Input data –
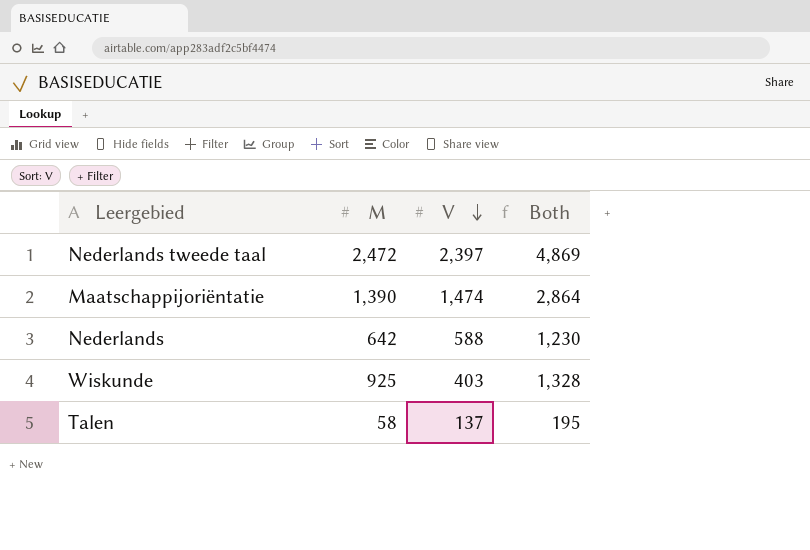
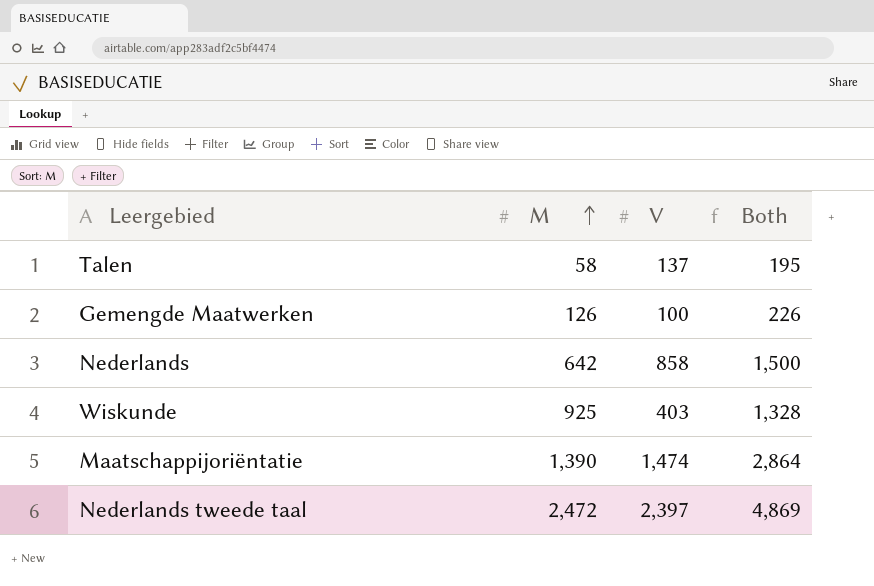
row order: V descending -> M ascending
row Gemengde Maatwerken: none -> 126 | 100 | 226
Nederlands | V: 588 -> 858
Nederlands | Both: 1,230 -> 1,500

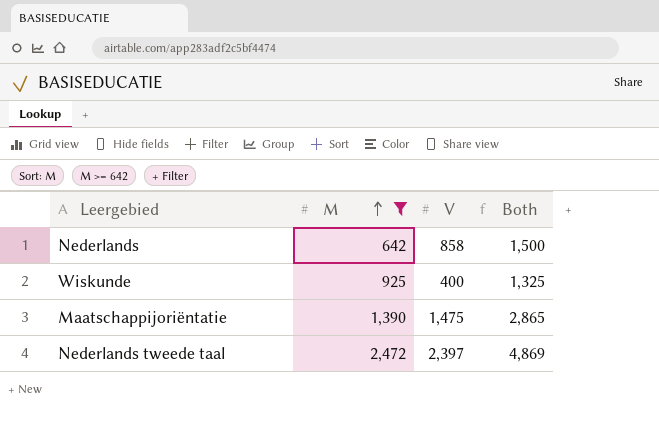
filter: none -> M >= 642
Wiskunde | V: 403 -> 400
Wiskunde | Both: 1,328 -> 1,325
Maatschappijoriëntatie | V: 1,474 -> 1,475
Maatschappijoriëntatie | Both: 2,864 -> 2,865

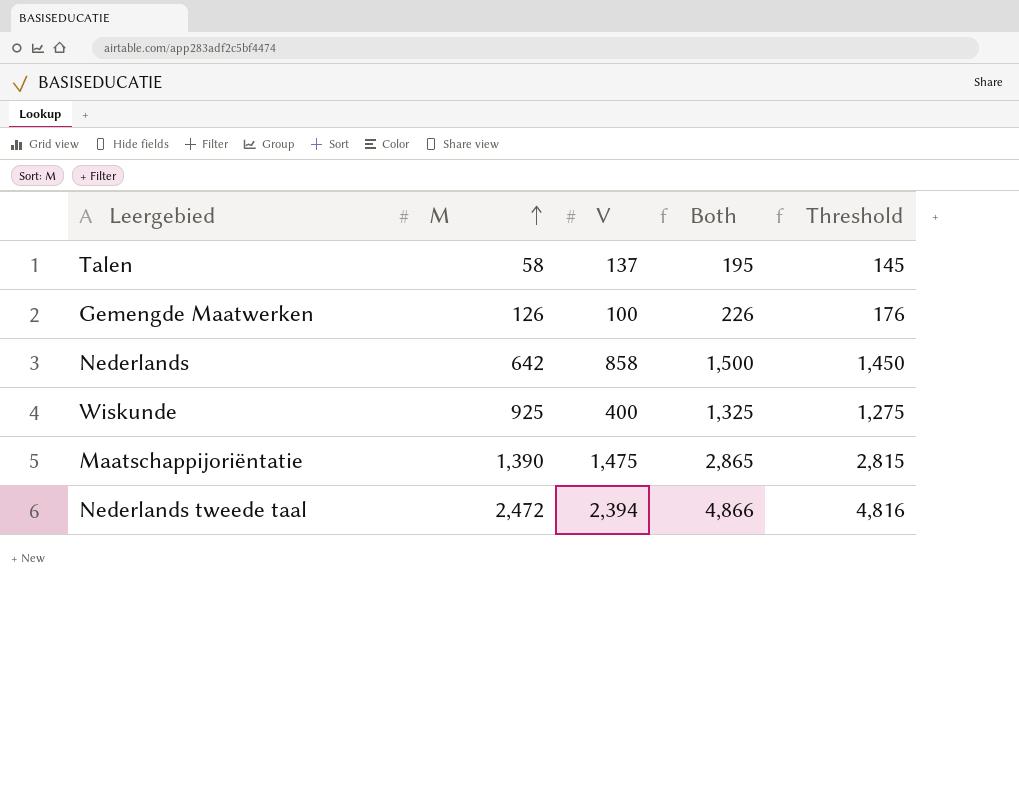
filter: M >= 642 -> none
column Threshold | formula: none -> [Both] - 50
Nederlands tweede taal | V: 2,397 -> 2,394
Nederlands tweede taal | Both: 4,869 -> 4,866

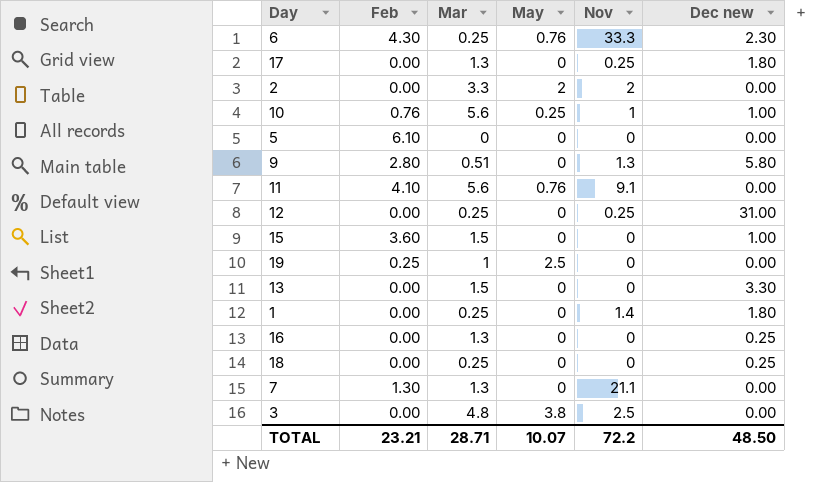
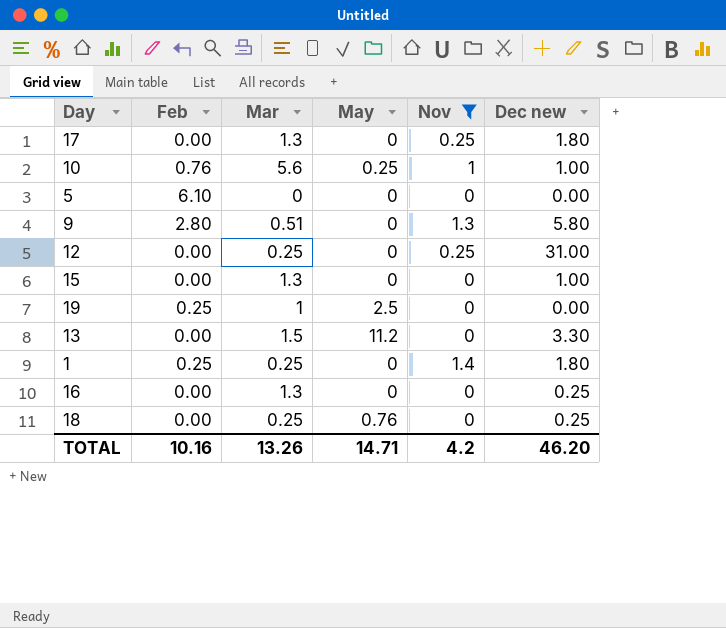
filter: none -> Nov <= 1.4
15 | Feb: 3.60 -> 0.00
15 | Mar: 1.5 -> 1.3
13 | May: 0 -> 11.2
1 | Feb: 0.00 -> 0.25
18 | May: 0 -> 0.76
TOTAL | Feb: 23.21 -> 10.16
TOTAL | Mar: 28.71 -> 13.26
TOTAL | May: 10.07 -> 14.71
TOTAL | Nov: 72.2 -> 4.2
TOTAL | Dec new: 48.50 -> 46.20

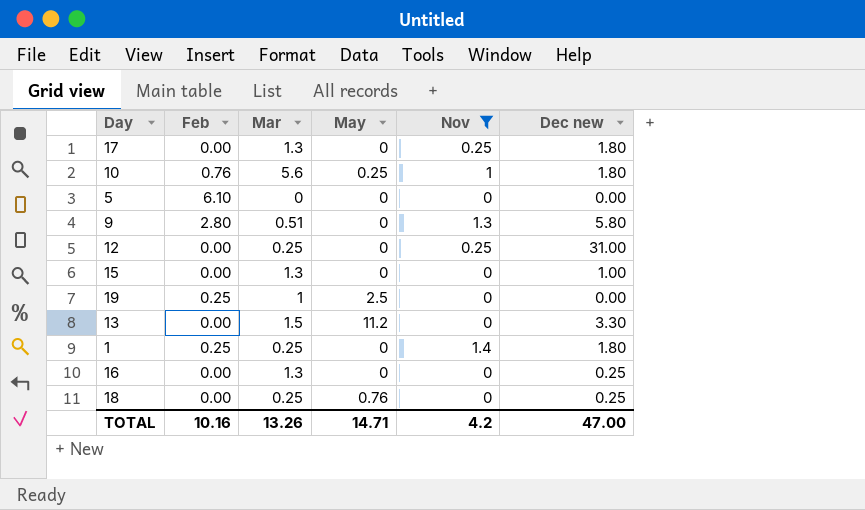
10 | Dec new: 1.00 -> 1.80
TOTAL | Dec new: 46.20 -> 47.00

What the exercise asks – Wherever the string "Both" appears in the data above, report the whole line.

Reply –
Nederlands | Both: 1,230 -> 1,500
Wiskunde | Both: 1,328 -> 1,325
Maatschappijoriëntatie | Both: 2,864 -> 2,865
column Threshold | formula: none -> [Both] - 50
Nederlands tweede taal | Both: 4,869 -> 4,866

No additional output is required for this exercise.